— Supplied data —
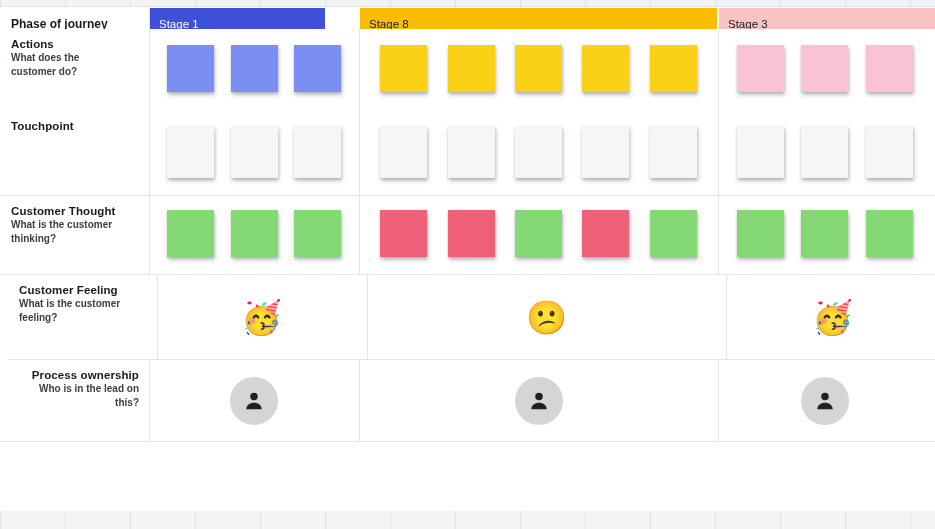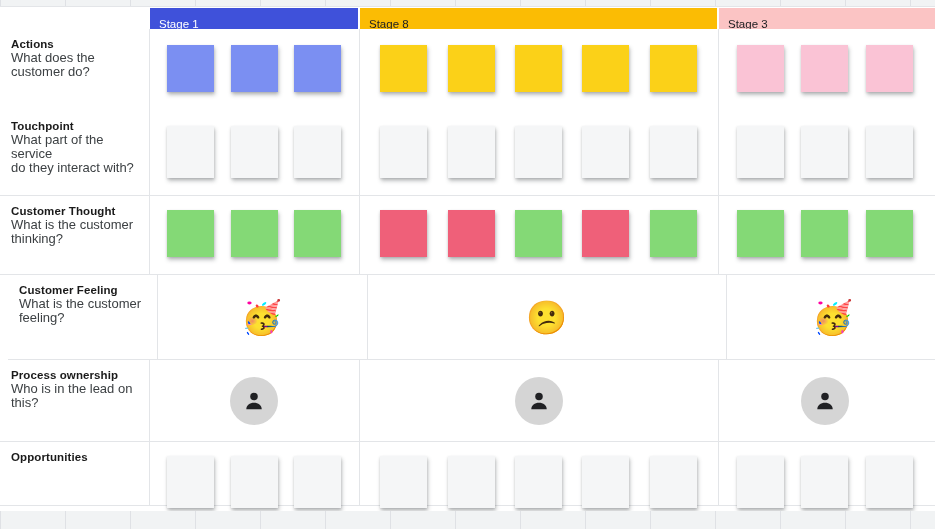--- a/index.html
+++ b/index.html
@@ -114,6 +114,7 @@
 
   <div class="grid" id="grid">
       <div class="row hdr-row" style="top: 0px; height: 34px;">
+        <div class="hdr-phase">Phase of journey</div>
         <div class="stage-hdr s1" style="left: 150px; width: 208px; background: rgb(63, 81, 218); color: rgb(255, 255, 255);">
           <span>Stage 1</span>
         </div>

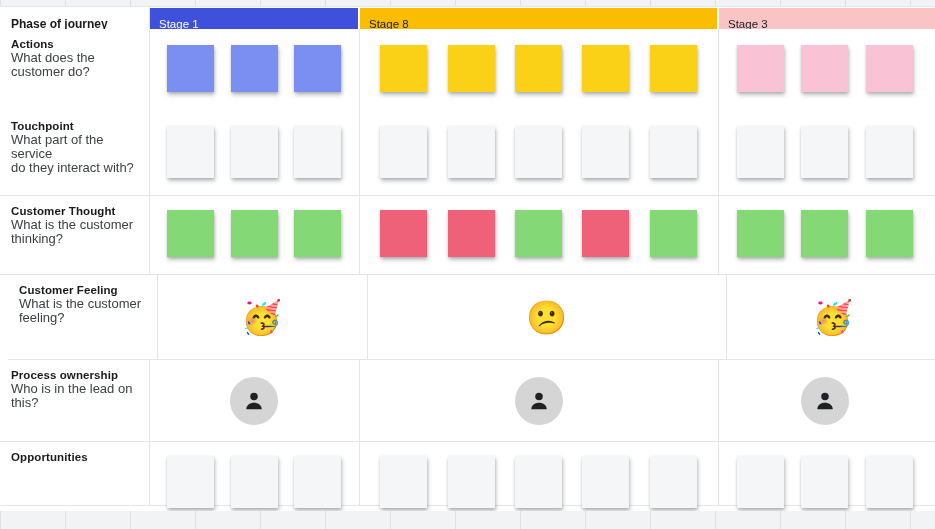--- a/index.html
+++ b/index.html
@@ -115,7 +115,7 @@
   <div class="grid" id="grid">
       <div class="row hdr-row" style="top: 0px; height: 34px;">
         <div class="hdr-phase">Phase of journey</div>
-        <div class="stage-hdr s1" style="left: 150px; width: 208px; background: rgb(63, 81, 218); color: rgb(255, 255, 255);">
+        <div class="stage-hdr s1" style="left: 150px; width: 175px; background: rgb(63, 81, 218); color: rgb(255, 255, 255);">
           <span>Stage 1</span>
         </div>
         <div class="stage-hdr" style="left: 360px; width: 357px; background: rgb(251, 188, 4); color: rgb(32, 33, 36);">

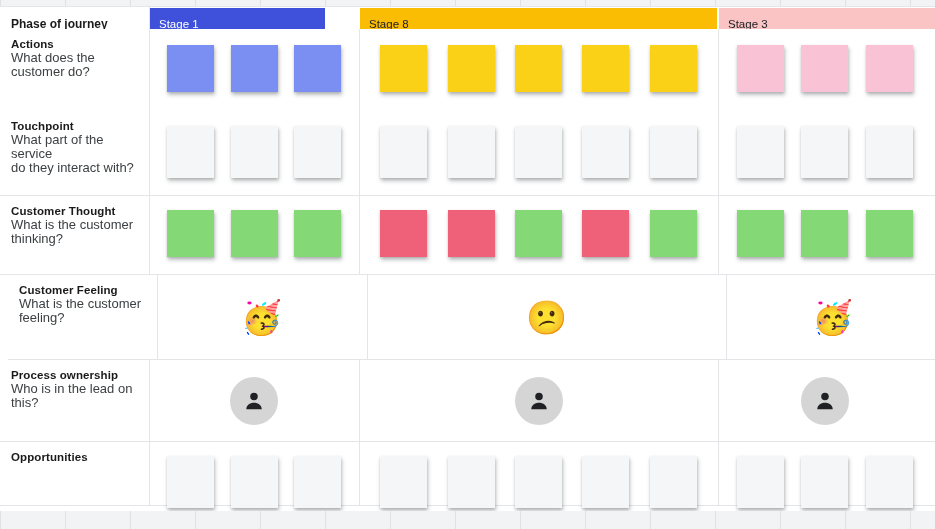--- a/index.html
+++ b/index.html
@@ -44,8 +44,9 @@
     line-height: 14px; letter-spacing: .1px;
   }
   .label-sub {
-    font-size: 13px; color: #3c4043; line-height: 14px;
+    font-size: 10px; color: #3c4043; line-height: 14px;
     margin-top: 0px;
+    font-weight: bold;
   }
 
   

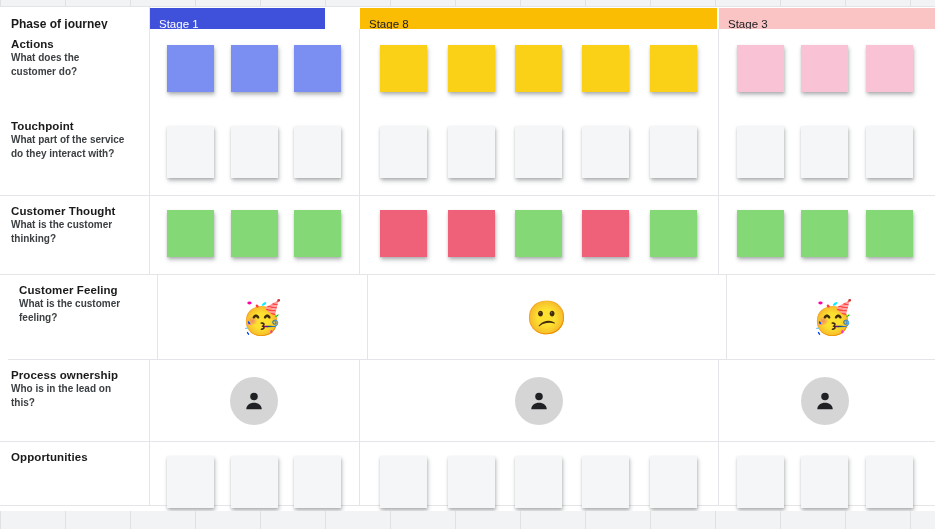--- a/index.html
+++ b/index.html
@@ -149,8 +149,6 @@
       <div class="row" style="top: 104px; height: 85px; padding-left: 45px;">
         <div class="label-cell">
           <div class="label-title">Touchpoint</div>
-          <div class="label-sub" style="white-space: pre-line;">What part of the service
-do they interact with?</div>
         </div>
         <div class="colsep" style="left: 359px;"></div>
         <div class="colsep" style="left: 718px;"></div>

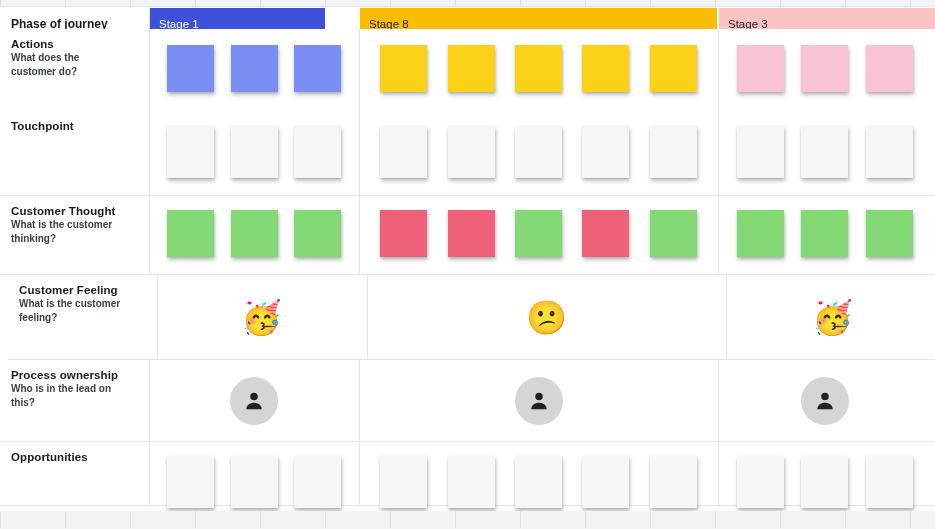--- a/index.html
+++ b/index.html
@@ -196,7 +196,7 @@
         <div class="emoji" style="left: 519.5px; top: 23.5px;">😕</div>
         <div class="emoji" style="left: 805.5px; top: 23.5px;">🥳</div>
       </div>
-      <div class="row" style="top: 353px; height: 82px;">
+      <div class="row" style="top: 353px; height: 82px; text-align: right;">
         <div class="label-cell">
           <div class="label-title">Process ownership</div>
           <div class="label-sub" style="white-space: pre-line;">Who is in the lead on

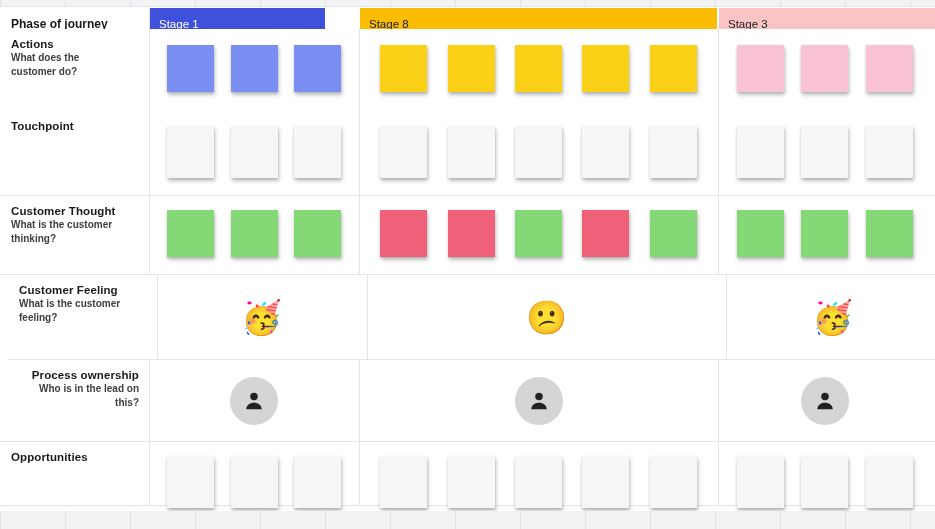--- a/index.html
+++ b/index.html
@@ -223,24 +223,6 @@
           </svg>
         </div>
       </div>
-      <div class="row" style="top: 435px; height: 64px;">
-        <div class="label-cell">
-          <div class="label-title">Opportunities</div>
-        </div>
-        <div class="colsep" style="left: 359px;"></div>
-        <div class="colsep" style="left: 718px;"></div>
-        <div class="note tall" style="left: 166.75px; top: 14px; background: rgb(245, 246, 247);"></div>
-        <div class="note tall" style="left: 230.5px; top: 14px; background: rgb(245, 246, 247);"></div>
-        <div class="note tall" style="left: 294.25px; top: 14px; background: rgb(245, 246, 247);"></div>
-        <div class="note tall" style="left: 380.333px; top: 14px; background: rgb(245, 246, 247);"></div>
-        <div class="note tall" style="left: 447.667px; top: 14px; background: rgb(245, 246, 247);"></div>
-        <div class="note tall" style="left: 515px; top: 14px; background: rgb(245, 246, 247);"></div>
-        <div class="note tall" style="left: 582.333px; top: 14px; background: rgb(245, 246, 247);"></div>
-        <div class="note tall" style="left: 649.667px; top: 14px; background: rgb(245, 246, 247);"></div>
-        <div class="note tall" style="left: 736.5px; top: 14px; background: rgb(245, 246, 247);"></div>
-        <div class="note tall" style="left: 801px; top: 14px; background: rgb(245, 246, 247);"></div>
-        <div class="note tall" style="left: 865.5px; top: 14px; background: rgb(245, 246, 247);"></div>
-      </div>
     </div>
 
   <div class="sheet-strip bottom" id="strip-bottom">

— Brief —
Which lines in the records contain the word "journey"? Copy each one.

— Answer box —
+        <div class="hdr-phase">Phase of journey</div>
         <div class="hdr-phase">Phase of journey</div>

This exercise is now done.